In un articolo sui numeri del Coronavirus, il primo da tenere in considerazione è il numero 14. Ieri sono scaduti i primi 14 giorni da quando è stato rivelato il caso del “paziente 1” di Codogno e quindi un tempo utile per capire alcune cose. Quattordici giorni è il tempo essenziale per calcolare un possibile contagio. Infatti “il collegamento epidemiologico – si legge sul sito del ministero della Salute – può essere avvenuto entro un periodo di 14 giorni prima o dopo la manifestazione della malattia nel caso in esame”. Con i dati di ieri, quindi, qualche idea possiamo farcela.
Idea parziale, basata su numeri che vengono disposti su un foglio bianco senza pretesa di scientificità. Numeri che però dicono che in Italia la progressione dei contagiati è particolarmente pesante. Dai 79 del 22 febbraio si è passati a 157 il secondo giorno, 322 il quarto, 650 il sesto, 1128 l’ottavo giorno. Fino a qui un raddoppio ogni due giorni. Poi si è passati a una progressione un po’ più lieve: i contagi complessivi sono raddoppiati dopo 2,5 giorni, con 2502 casi il 3 marzo e i 4637 casi di ieri dicono che il raddoppio supera i tre giorni. La progressione è simile a quella cinese che è andata avanti a un tasso medio del 23% per oltre un mese.
L’andamento dei morti, invece, parte in modo più lieve raddoppiando ogni tre giorni (sono sette il 25 febbraio, 17 il 27 febbraio, 34 il 1º marzo). Dal 2 marzo si impennano e raddoppiano ogni due giorni: da 52 a 107 tra il 2 e 4 marzo e ieri arrivano a 197. Infatti, rispetto al tasso medio di letalità stimato dall’Oms su scala mondiale del 3,4% in Italia si passa al 4,25%. Se questo ritmo non scenderà, si possono stimare 3000 morti nel giro di una settimana.
Stesso dramma per le terapie intensive che dal 1º marzo raddoppiano ogni tre giorni. In questo modo si possono stimare a 900 posti il 9 marzo e a quasi 2000 tra il 12 e il 13 marzo.
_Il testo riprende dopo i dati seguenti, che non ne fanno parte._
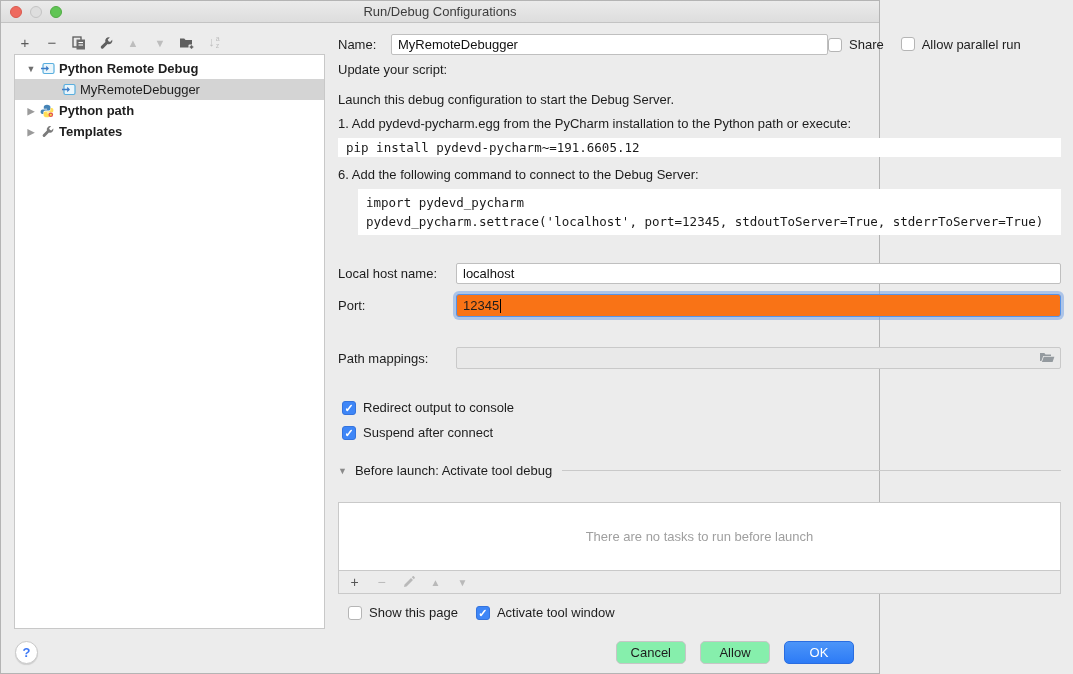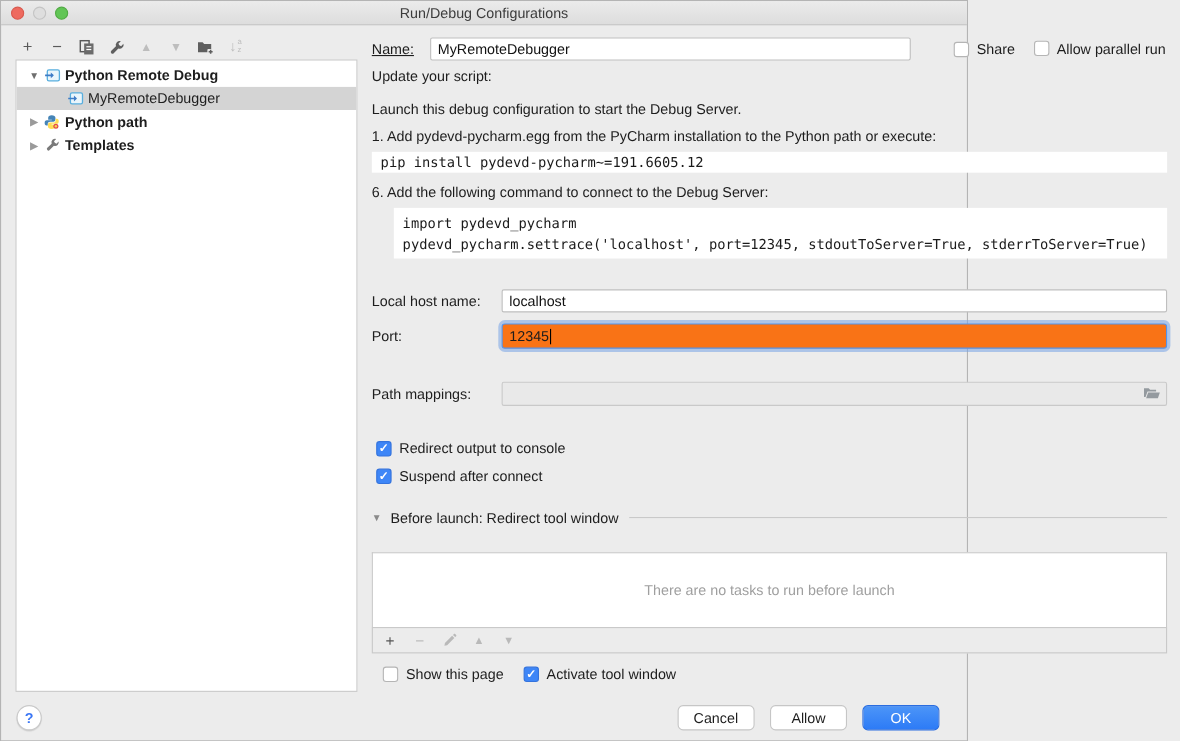"Name:" .name-lbl { text-decoration: underline -> none }
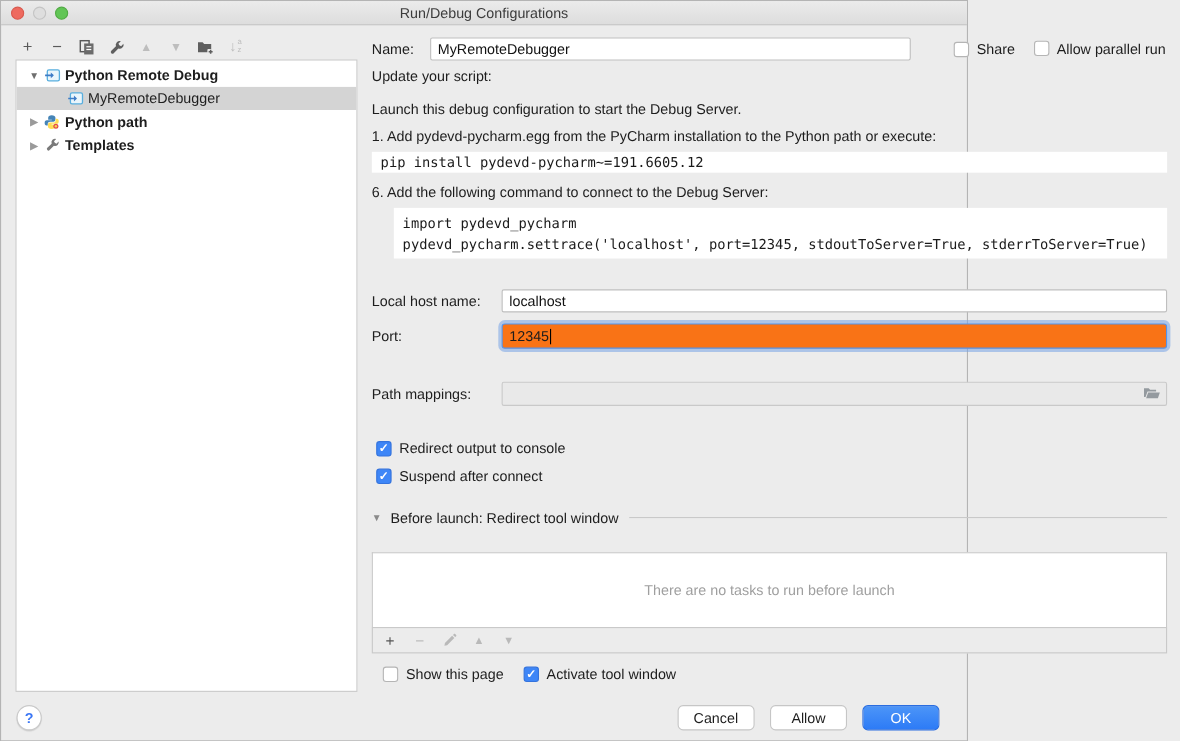"Share" .share-group { margin-left: 39px -> none }
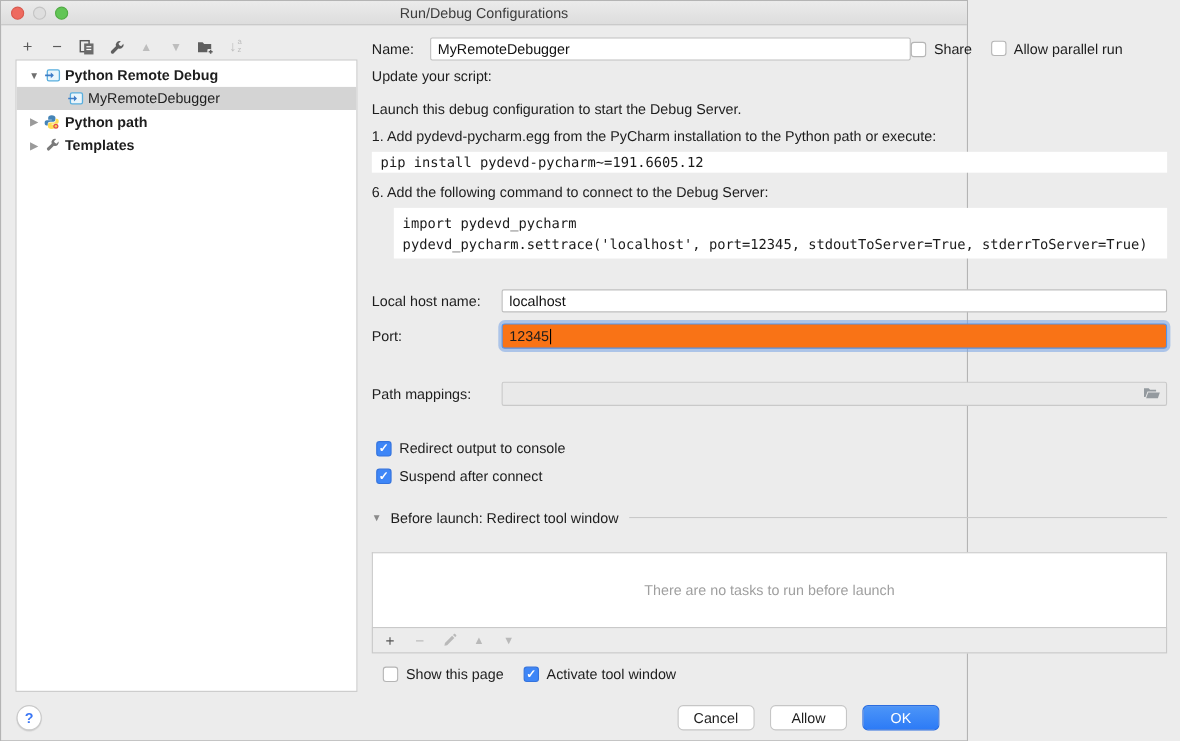"Before launch: Redirect tool window" span { text: Redirect tool window -> Activate tool debug }
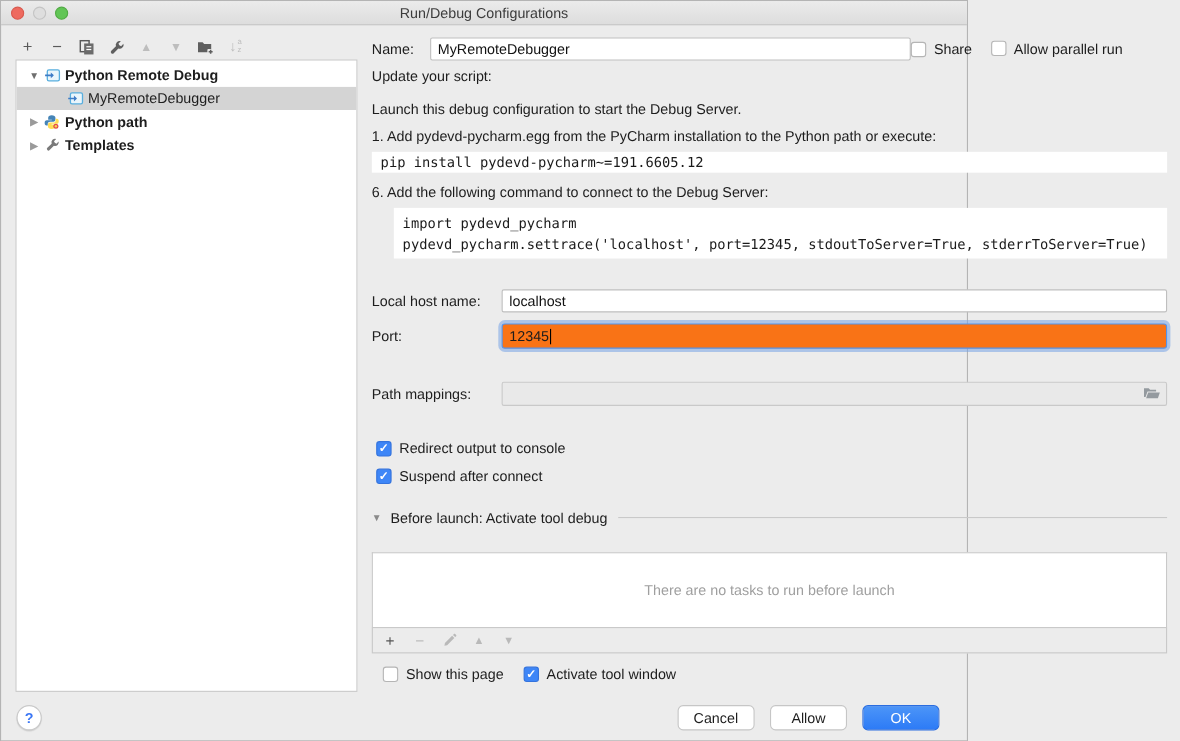"Cancel" .btn { background: #ffffff -> #86efac }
Si torna però al 14. In questo lasso di tempo sono state prese misure, la zona rossa al Nord, poi le scuole chiuse e le altre che stanno sopravvenendo. Basteranno? In Cina, come abbiamo visto, la curva dei contagi inizia a scendere solo dopo il 15 febbraio e se si prende a riferimento il 20 gennaio, come fa il grafico dell’Oms, si tratta di 25 giorni. Quindi c’è ancora tempo per una crescita esponenziale.
In questo senso sono particolarmente istruttivi grafici come quello elaborato dagli studiosi Enrico Bucci ed Enzo Marinari ampiamente citati in vari riepiloghi. Il grafico applica il modello esponenziale e quindi realizza una stima applicando i tassi di incremento finora registrati. È chiaro che ogni nuovo aggiornamento con dati che smentiscano il grafico basato sull’estrapolazione comporterebbe una notizia positiva, cioè una riduzione della progressione.
Per indirizzarsi verso scenari davvero molto allarmanti queste curve di cui stiamo discutendo non dovrebbero mai scendere. È quanto sembra presupporre il sociologo Luca Ricolfi che si è spinto a immaginare “2-300 mila decessi”. E come si arriva a una cifra così terribile? Un tanto al chilo: “Ove avessimo 8 milioni di infetti (come in una comune influenza), dice Ricolfi, il numero di morti sarebbe compreso fra 160 e 240 mila”. Il punto non è che non si possano avere 8 milioni di contagiati da Coronavirus, il punto è che l’attuale tasso di letalità del 4,25% è basato sul rapporto tra i decessi e i contagiati accertati. Se davvero i contagiati fossero di più quel tasso sarebbe molto più basso. Nulla oggi induce a pensare che i malati possano essere diversi milioni, se non i numeri che riguardano le “normali” influenze. Secondo i dati degli ultimi anni, dell’Istat, in media circa il 9% della popolazione italiana contrae il virus dell’influenza. Tra il 2007 e il 2017, i morti “diretti” per influenza sono stati in media 460 l’anno; mentre le stime per i decessi “indiretti” vanno dai 4 mila ai 10 mila l’anno. Al di là delle ipotesi catastrofiche è chiaro però che il Coronavirus ne farà senz’altro di più.